(Stored items from a collection)
*-*-*

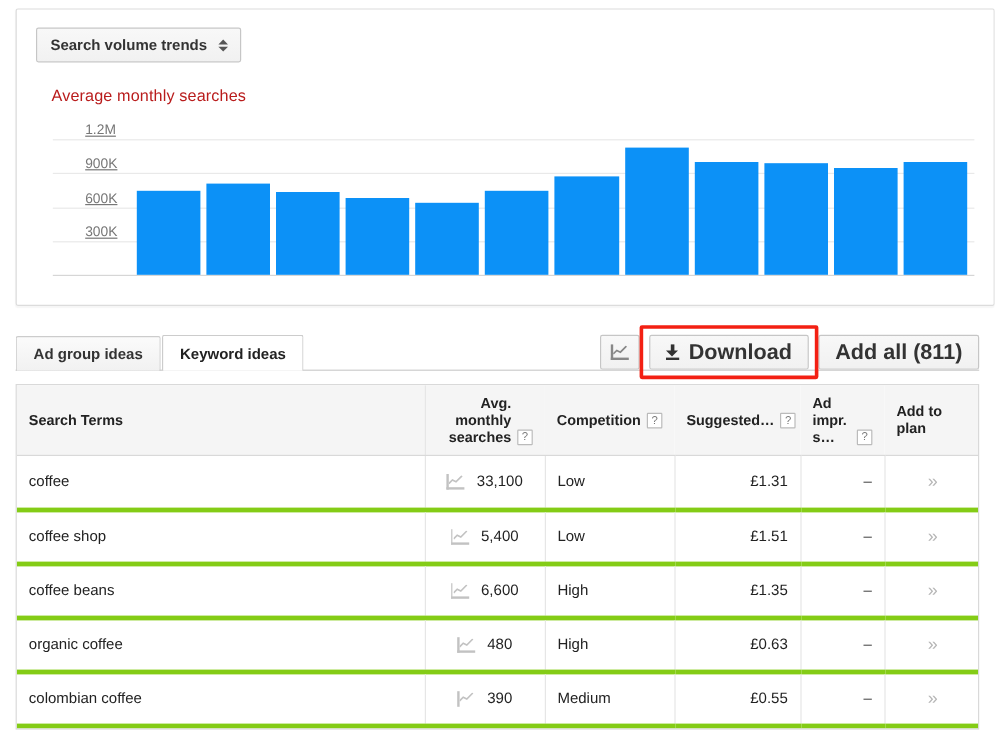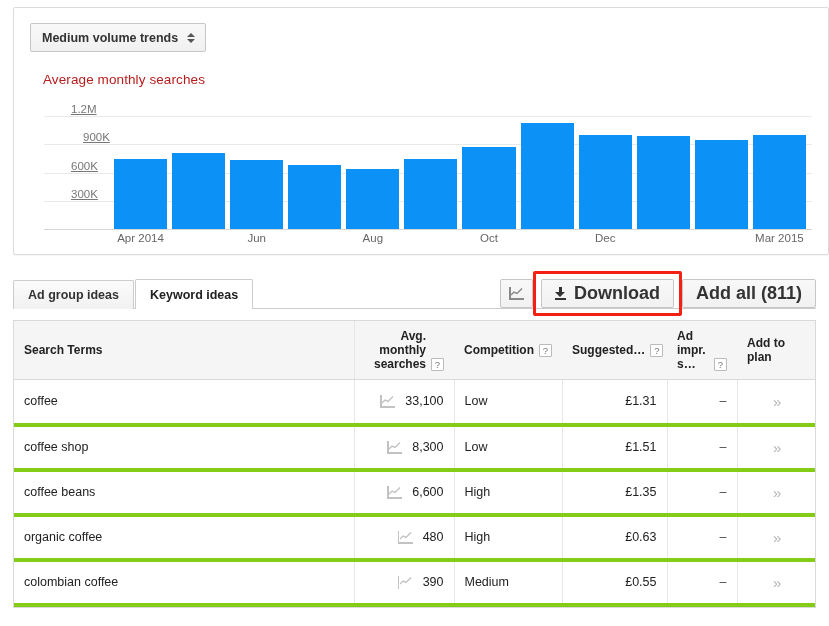"Medium volume trends" span { text: Medium -> Search }
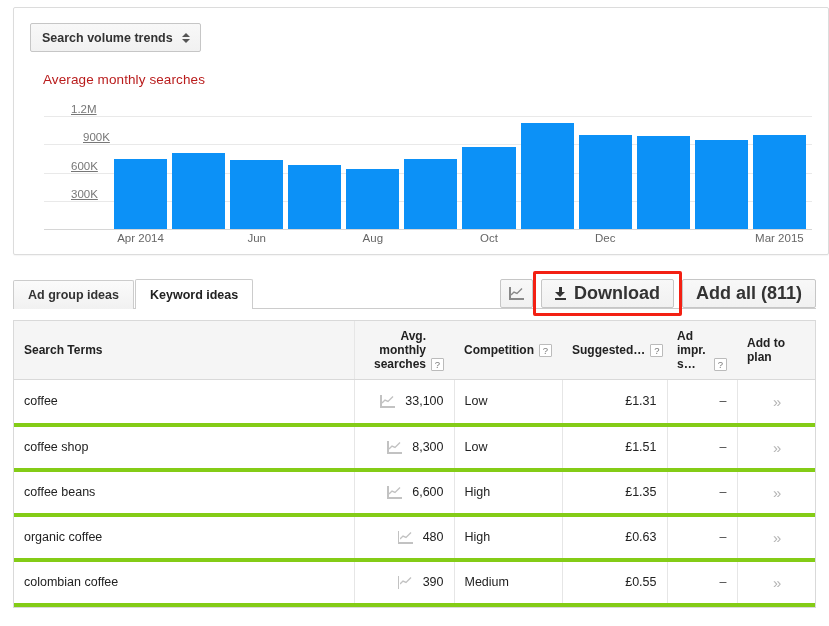"900K" div.ytick { margin-left: 12px -> none }
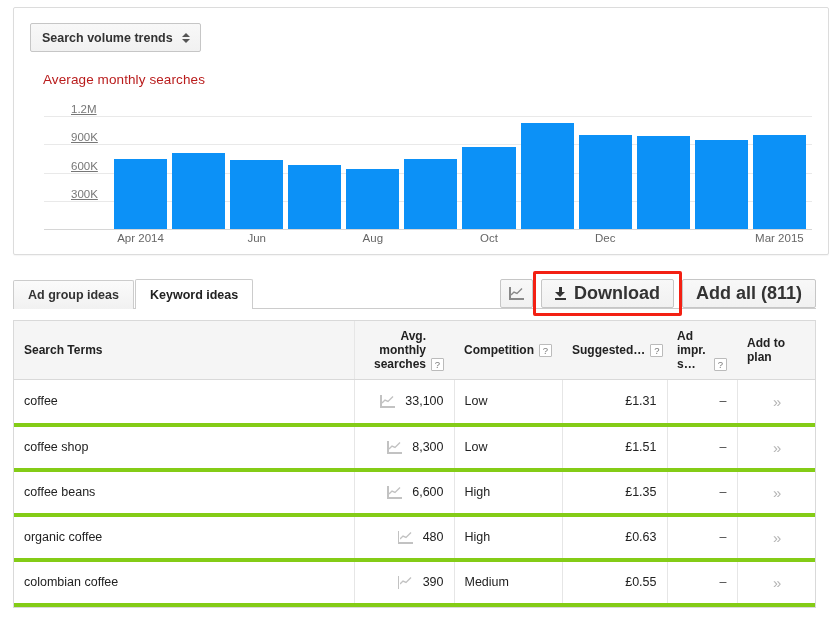"Apr 2014" div.xlabels { html: <div> <div>Apr 2014</div> <div></div> <div>Jun</div> <div></div> <div>Aug</div> <div></div> <div>Oct</div> <div></div> <div>Dec</div> <div></div> <div></div> <div>Mar 2015</div> </div> -> none }
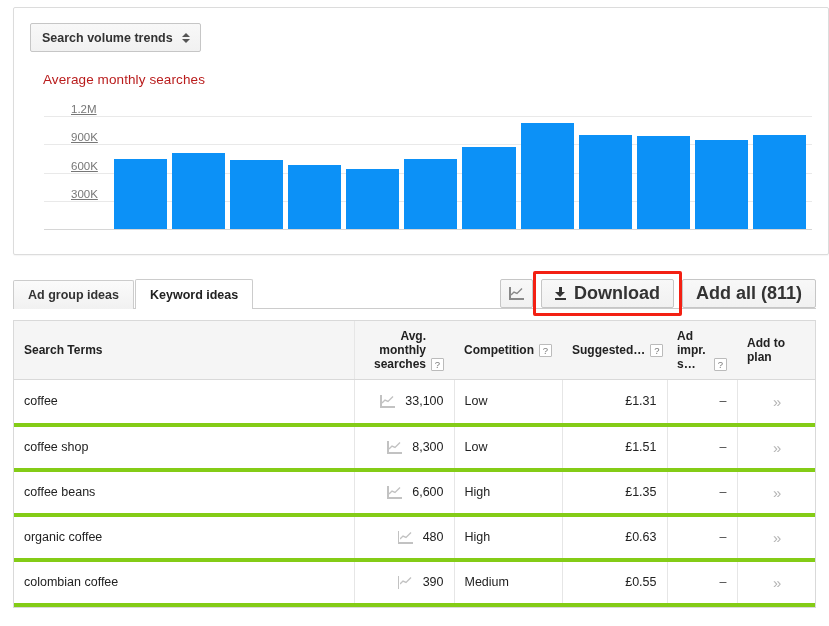"33,100" .cell-vol { justify-content: flex-end -> center }
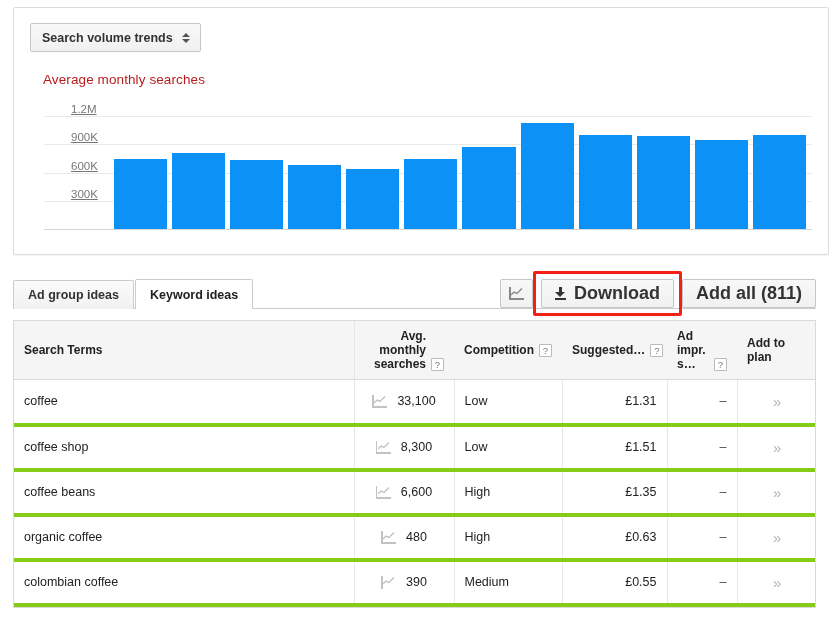"8,300" span { text: 8,300 -> 5,400 }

*-*-*

Leave the pictures out, and copy exactly each line from the one containing "justify-content: flex-end ->" through the final line of the data.

ANSWER.
"33,100" .cell-vol { justify-content: flex-end -> center }
"8,300" span { text: 8,300 -> 5,400 }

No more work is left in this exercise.